Alongside veteran Israelis, who see themselves as traditionally secular, a significant population of Russian speakers calls the city home. They arrived from the countries of the former Soviet Union about 20 years ago, and although they are proud of their Jewish heritage, their stores are far from kosher, selling bacon and shellfish.
Their presence has challenged the city’s sizable ultra-Orthodox population, who demand the closing of all businesses and services from sundown Friday to sundown Saturday. They have pressured the mayor to take on the Big Fashion Mall — especially if he wants to remain mayor after the next local elections.
But Lasri’s efforts at pressuring shops to close has stirred ire among secular residents, who have been apathetic about local politics. Thousands have turned out for weekly demonstrations against what many see as religious coercion.
“We want to live in a democratic state. We want Shabbat the way we like it,” said Rosa Milevsky, 52, who came out to protest on a recent Saturday night with her friend Julia Kopilov. “The only day we have to go out with our families is Saturday.
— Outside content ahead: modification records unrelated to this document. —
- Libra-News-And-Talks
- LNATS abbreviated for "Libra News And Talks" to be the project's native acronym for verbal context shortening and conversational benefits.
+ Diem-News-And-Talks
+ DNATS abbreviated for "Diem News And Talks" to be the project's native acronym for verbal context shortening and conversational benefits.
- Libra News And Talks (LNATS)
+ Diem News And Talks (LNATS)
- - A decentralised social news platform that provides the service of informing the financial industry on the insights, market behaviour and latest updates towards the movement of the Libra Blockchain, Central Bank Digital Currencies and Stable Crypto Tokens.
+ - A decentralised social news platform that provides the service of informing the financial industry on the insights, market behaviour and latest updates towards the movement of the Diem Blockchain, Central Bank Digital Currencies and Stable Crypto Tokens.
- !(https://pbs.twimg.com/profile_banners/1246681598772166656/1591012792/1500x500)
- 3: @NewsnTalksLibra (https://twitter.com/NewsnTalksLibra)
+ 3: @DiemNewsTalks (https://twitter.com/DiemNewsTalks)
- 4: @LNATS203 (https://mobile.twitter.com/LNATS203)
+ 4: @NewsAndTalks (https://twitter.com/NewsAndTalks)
We want to see everything open.”
Shmuelik Duek warned that Ashdod would end up like other cities in Israel, where he said the Haredim have imposed their way of life on the secular. He mentioned Beit Shemesh, where a few years ago ultra-Orthodox Jews clashed with other residents over the opening of a school in their neighborhood. A Haredi man was called out in the secular media for spitting at an 8-year-old girl and calling her a whore. It shocked much of the nation.
“We don’t want that to happen here,” Duek said.
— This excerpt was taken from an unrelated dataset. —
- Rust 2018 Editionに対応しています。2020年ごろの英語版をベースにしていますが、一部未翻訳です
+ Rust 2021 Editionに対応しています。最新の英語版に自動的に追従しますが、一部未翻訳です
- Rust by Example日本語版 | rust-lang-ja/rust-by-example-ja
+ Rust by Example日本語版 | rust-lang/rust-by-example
But another Ashdod resident, an ultra-Orthodox man who declined to be named because of the sensitivity of the issue, said it was not about religious coercion.
“It is about maintaining the status quo and respecting the law,” said the man, who has been involved in lobbying the mayor to close businesses on Shabbat. “In my neighborhood, a city swimming pool is open on Shabbat. I am not demanding that it be closed because the law allows for places of entertainment to be open. It does not allow for commercial businesses to be open.”
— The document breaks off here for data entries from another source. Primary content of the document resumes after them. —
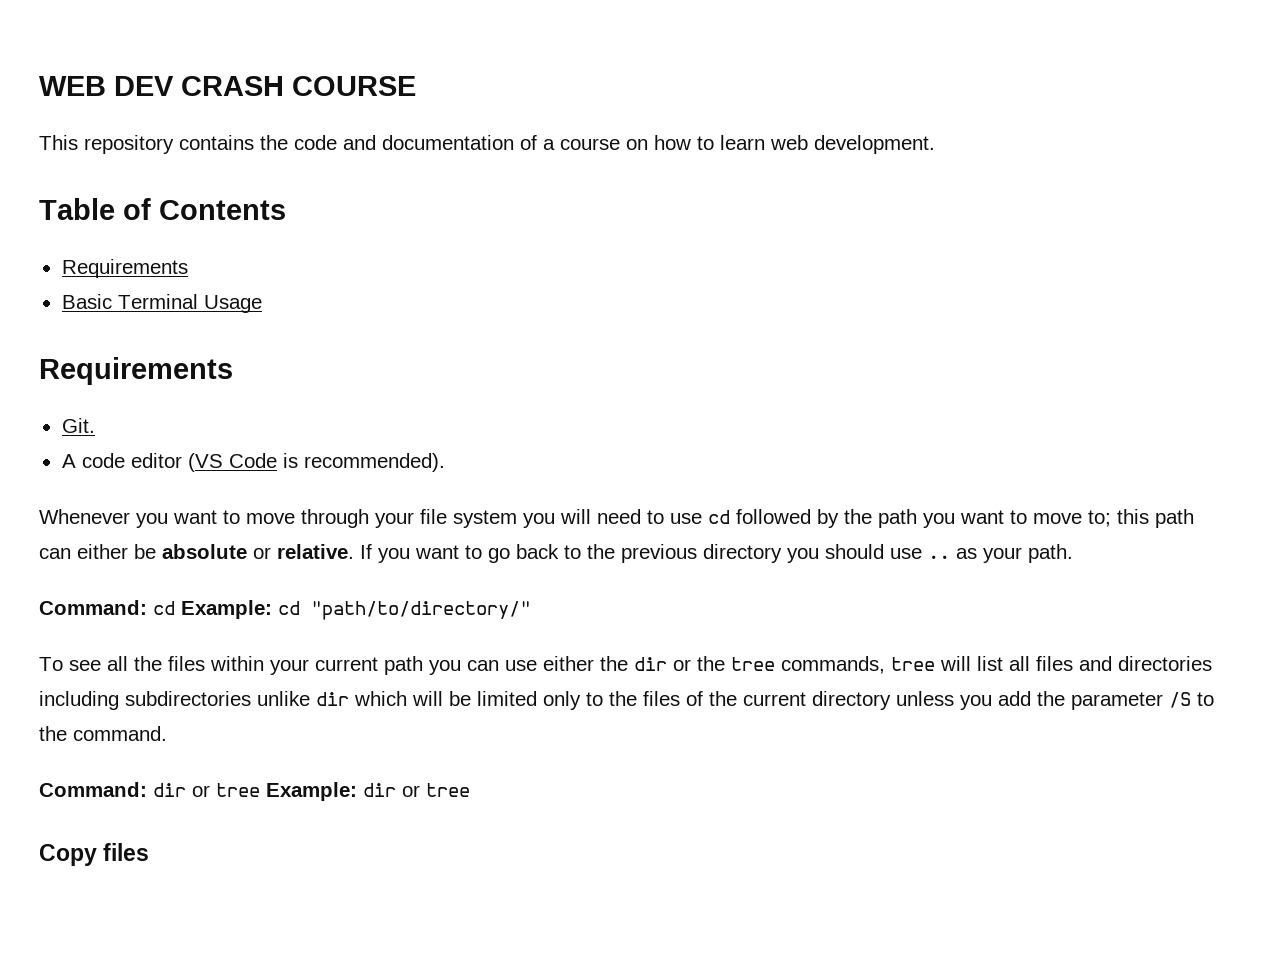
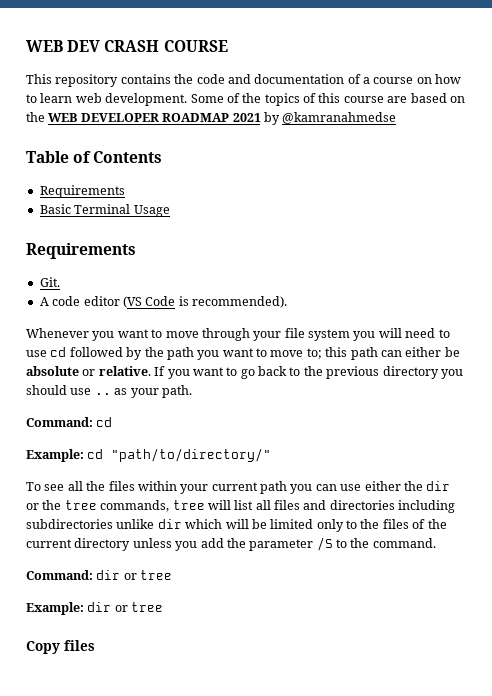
+ Some of the topics of this course are based on the WEB DEVELOPER ROADMAP 2021 by @kamranahmedse
- Command: cd Example: cd "path/to/directory/"
+ Command: cd
+ Example: cd "path/to/directory/"
- Command: dir or tree Example: dir or tree
+ Command: dir or tree
+ Example: dir or tree

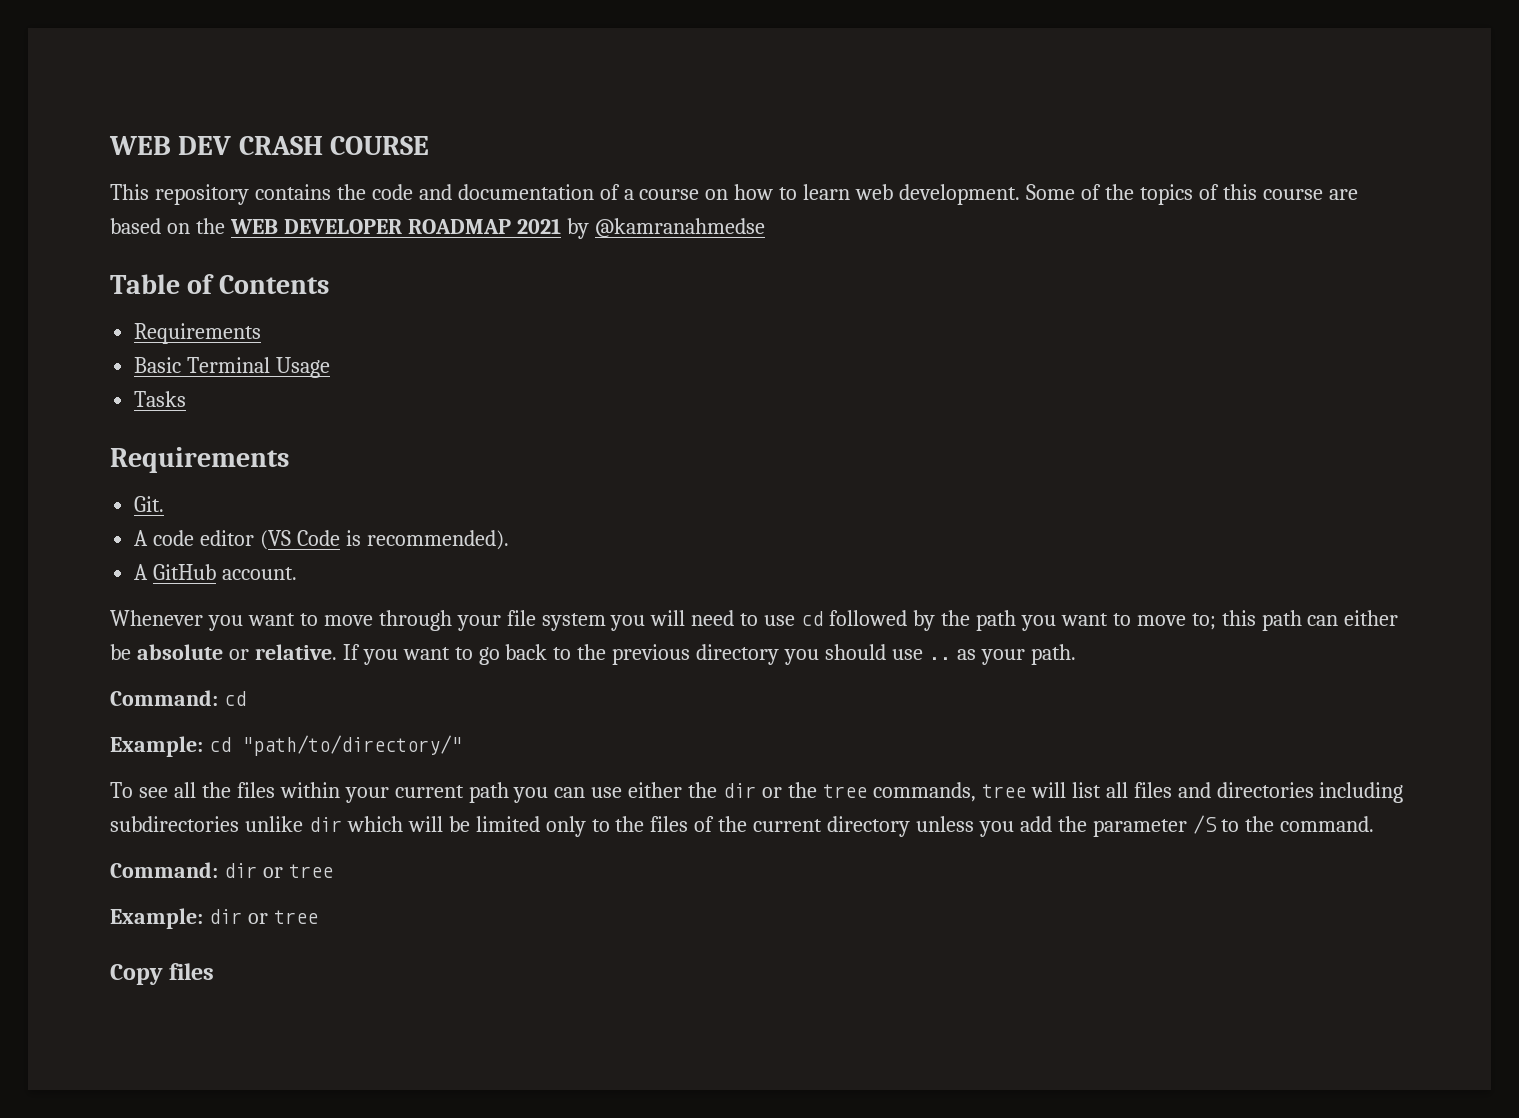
+ Tasks
+ A GitHub account.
Even before Israel’s establishment in 1948, observant Jews argued that in the world’s only Jewish state, Saturday should be a day of rest — at least for the country’s Jewish residents. Israel’s founding prime minister, David Ben-Gurion, agreed to make Saturday a formal day of rest.
But in a letter sent to leading rabbis in 1947, Ben-Gurion said there was “no intention of establishing a theocratic state.”
Ben-Gurion’s letter is what most Israelis use as the basis for what they call the religious-secular status quo.
In ruling in favor of Tel Aviv’s court petition, Judge Miriam Naor waded into the middle of the dispute over the meaning of the religious-secular status quo in modern Israel. She noted that “while protecting the special character of Shabbat, every individual must be allowed to formulate his Shabbat in accordance with his own path and his beliefs, and fill it with content that is appropriate for himself.”
Angered by the ruling, the influential leader of the ultra-Orthodox Shas party, Aryeh Deri — who is also Netanyahu’s interior minister — drafted legislation ramping up his own powers to override local authorities.
Israel Cohen, editor of the ultra-Orthodox news website Kikar HaShabbat, said Ashdod has now become a test case for the law.
“The truth is the Haredim don’t really care about Tel Aviv. They have accepted it is a liberal, secular city. But if this law is successfully enforced in Ashdod, then other cities will follow,” he said.